We checked the weather, cloud, wind and humidity and water levels for the last day. We decided to bail on that catchment area and try afresh in a different river on our cross country trek home. We were tired and a little disillusioned from two hard days fishing with little action despite “perfect water”. He reckoned we might have a shot on river “X” . He had put in the hard yards on this one, solo over the years and we had fished it together with success on a few occasions. I had not made it there in a couple of years but had seen his photos and been on the phone when he called me to tell me about his frustrations and red letter days too.
He checked the map, crossed it with wind direction and water levels and headed for a particular area of the river. Parking up we jogged over to the bridge to assess the water. It was high and it was very breezy. I had a new trout spey rod that I was trying out and a new line to try swinging streamers. He lined up two rods, a streamer set up and a 5wt dry fly rod. I looked at him… Like for real.. dry fly in that wind?

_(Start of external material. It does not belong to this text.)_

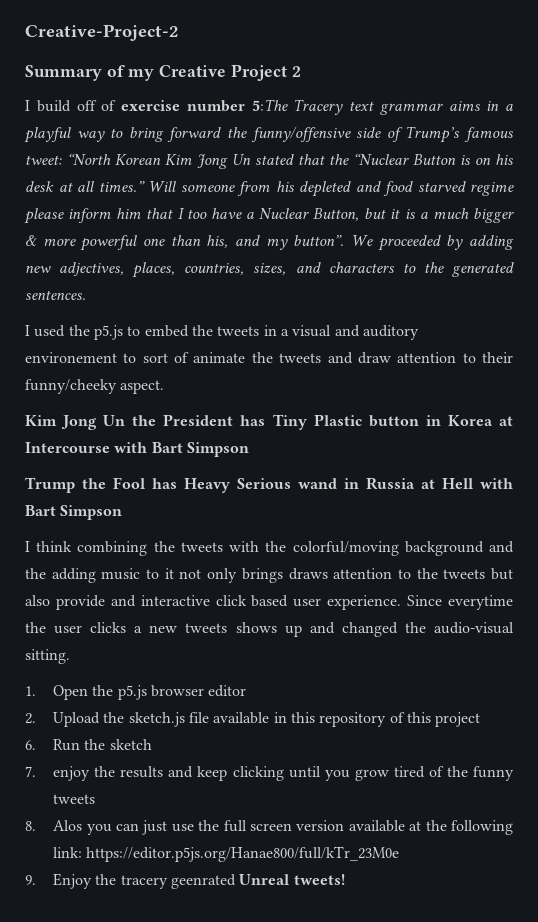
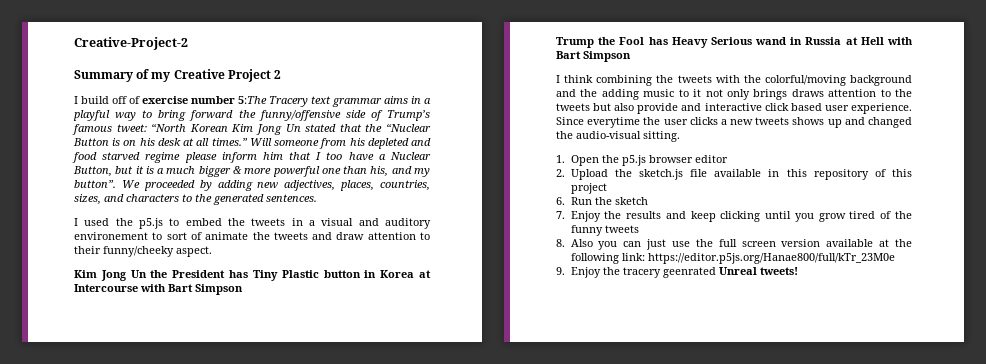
[53,766,91,781] enjoy -> [570,211,601,222] Enjoy
[53,820,83,831] Alos -> [570,239,593,247] Also

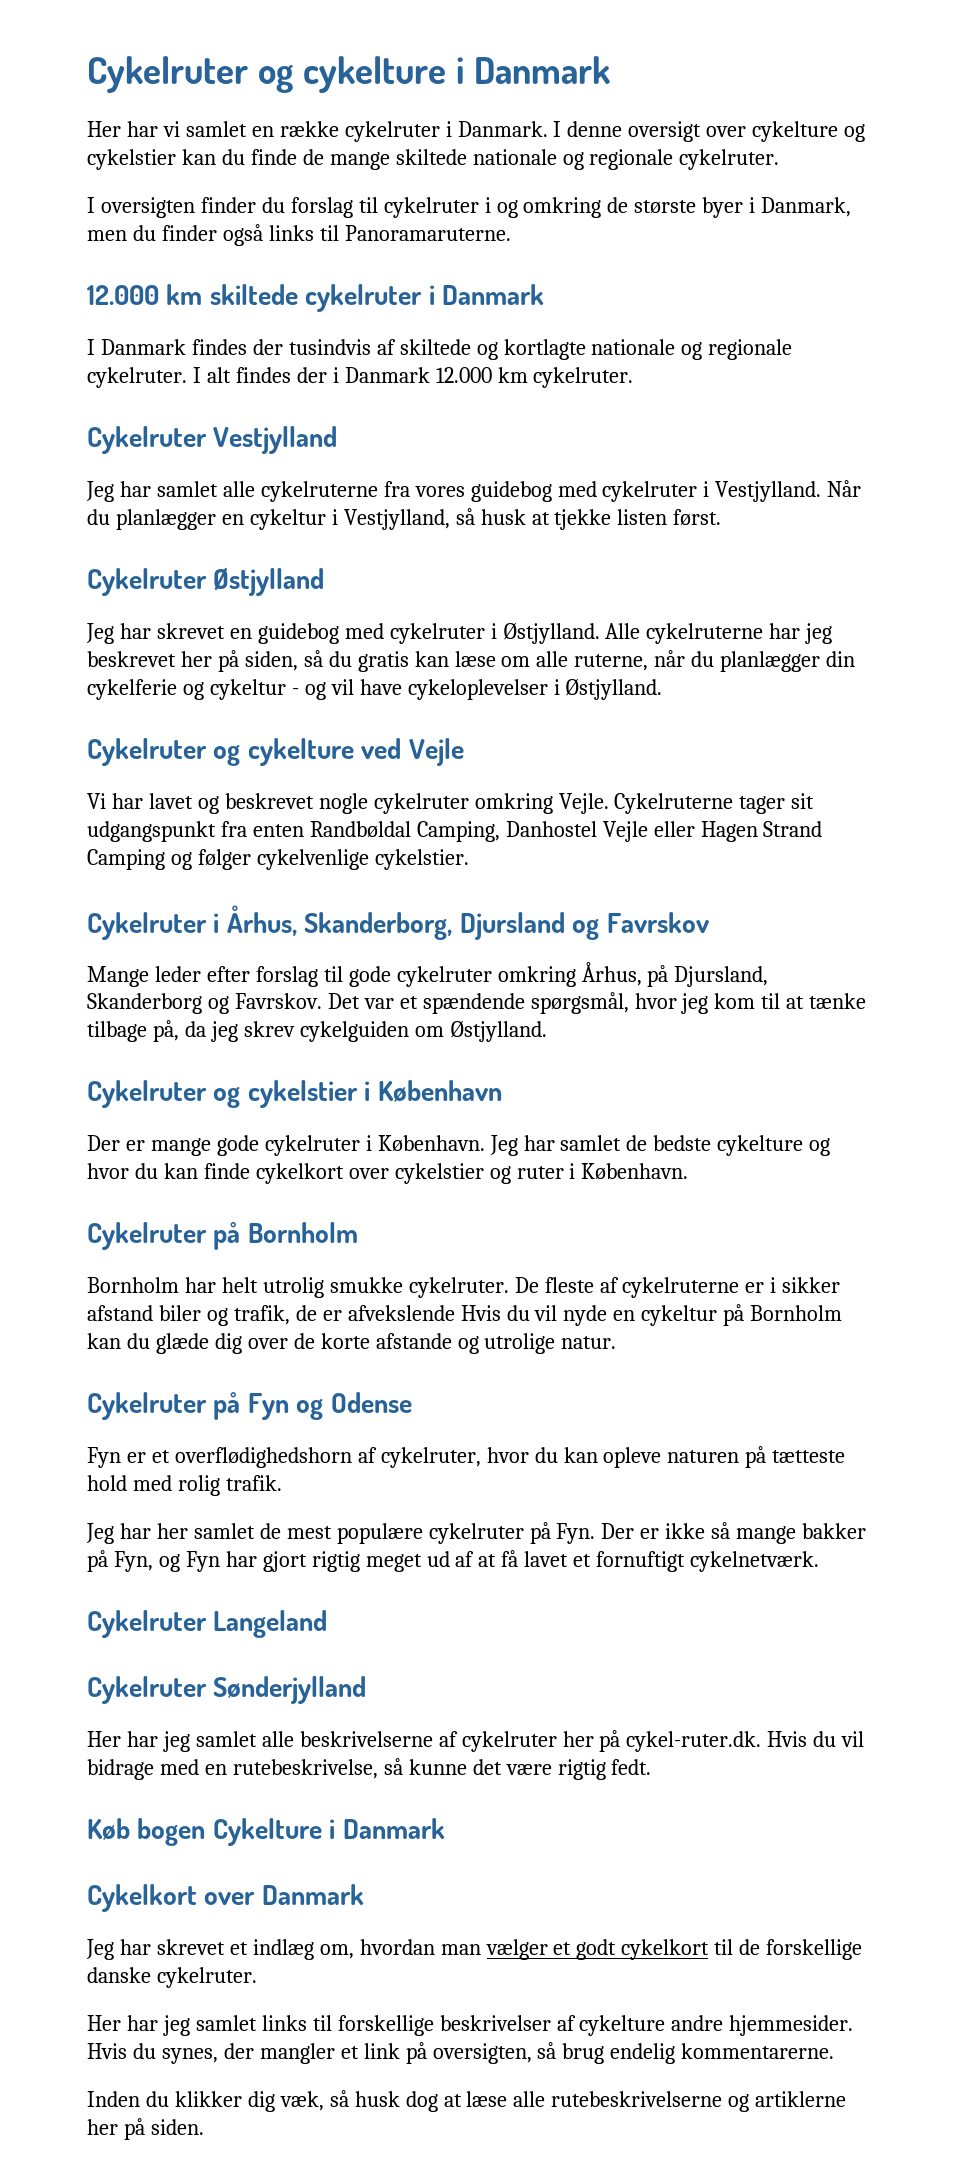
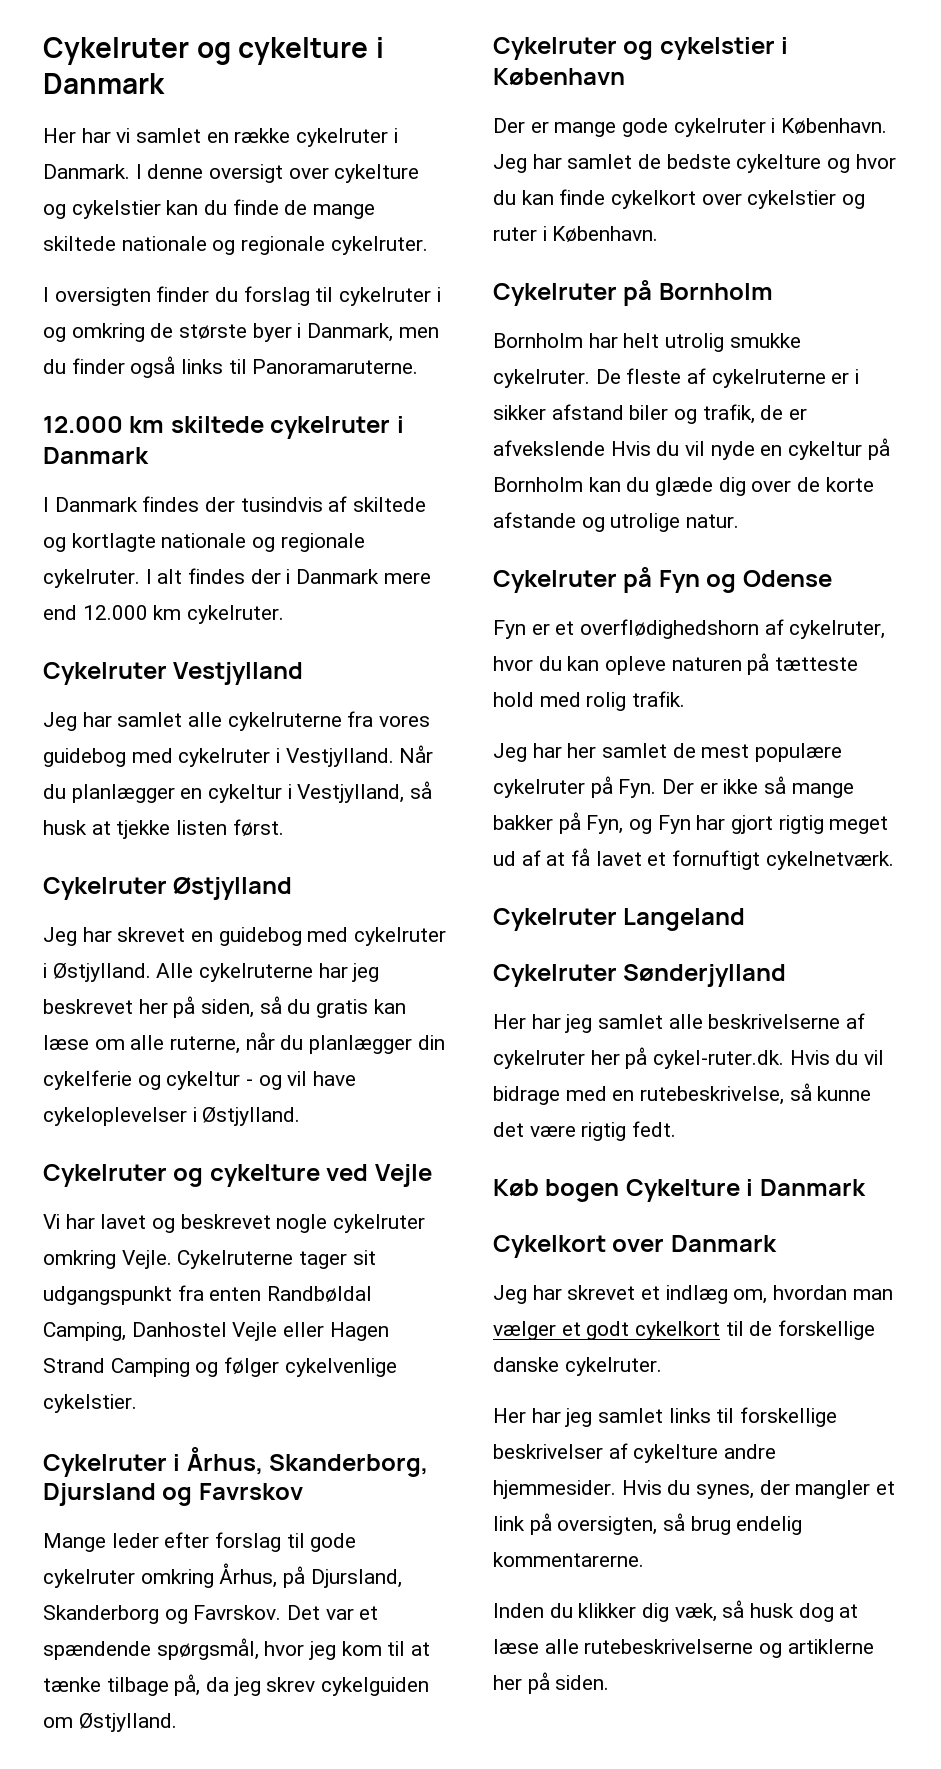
(430, 375) none -> [383,572,431,584] [43,605,77,620] mere end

We started upstream, crossed two fields and he gave me the premier water and he wandered further upstream. I started swinging. Super feelings with the new rod & line, great coverage, super optimistic. Fishing hard as we say. He came back down and had no action either.
“Humidity Ted, they aren’t going to chase”.
He climbed up onto a rock outcrop and watched me fishing down the pool. I got a bang at the end of the pool, an ambitious 12 incher came to hand. A reward for perseverance, more luck than anything. I had to concede that.
Check out the far bank he said, olives and the odd mayfly coming off. They were too, sporadic but bobbing along like sailboats in the breeze rippled water.
He told me about his idea, a feeling more like. There is a turn, a bend further downstream below the next bridge that should be sheltered from the wind. Those olives might be on the menu in such a place even in high water. That was his reckoning. We trekked back to the road, crossed it and downstream across fields, stone walls and barbed wire.
We got downstream of the turn and I saw the small slick sheltered glide running along the far bank. It looked fishy. I covered it with my set up and no pull on my first 4 casts. He watched me and the water like the proverbial hawk. There he is he said, pointing with his head at a subtle rise just shy of the far bank and leapt straight into action. He slid under the wire down to the river to the edge of the bankside vegetation, downstream of me and the rise that had occurred. I stopped every thing to watch as he lengthened line downstream . He turned his torso and cast quickly and accurately.
” Short” he said, “a rangefinding shot”.
He went again, lovely turnover, his F fly landed well, 6 inches of drift and the water burst asunder as a big trout took the dry in spectacular fashion. I was awestruck. Like a magician pulling a llama from a hat or something, I stared at him as he bent into that trout.
He had called it, he had believed, he had known, he had made it happen. A masterful display of experience, observation & skill.
I grabbed his landing net and got on netting duties. He played him robustly and fast, steering the fish into a position in a gap in the bankside. I got the net under him and we got him out, that dry fly welded in the scissors, a picture perfect wild brown trout.
We shook hands, hard. Both of us bursting with adrenaline and joy.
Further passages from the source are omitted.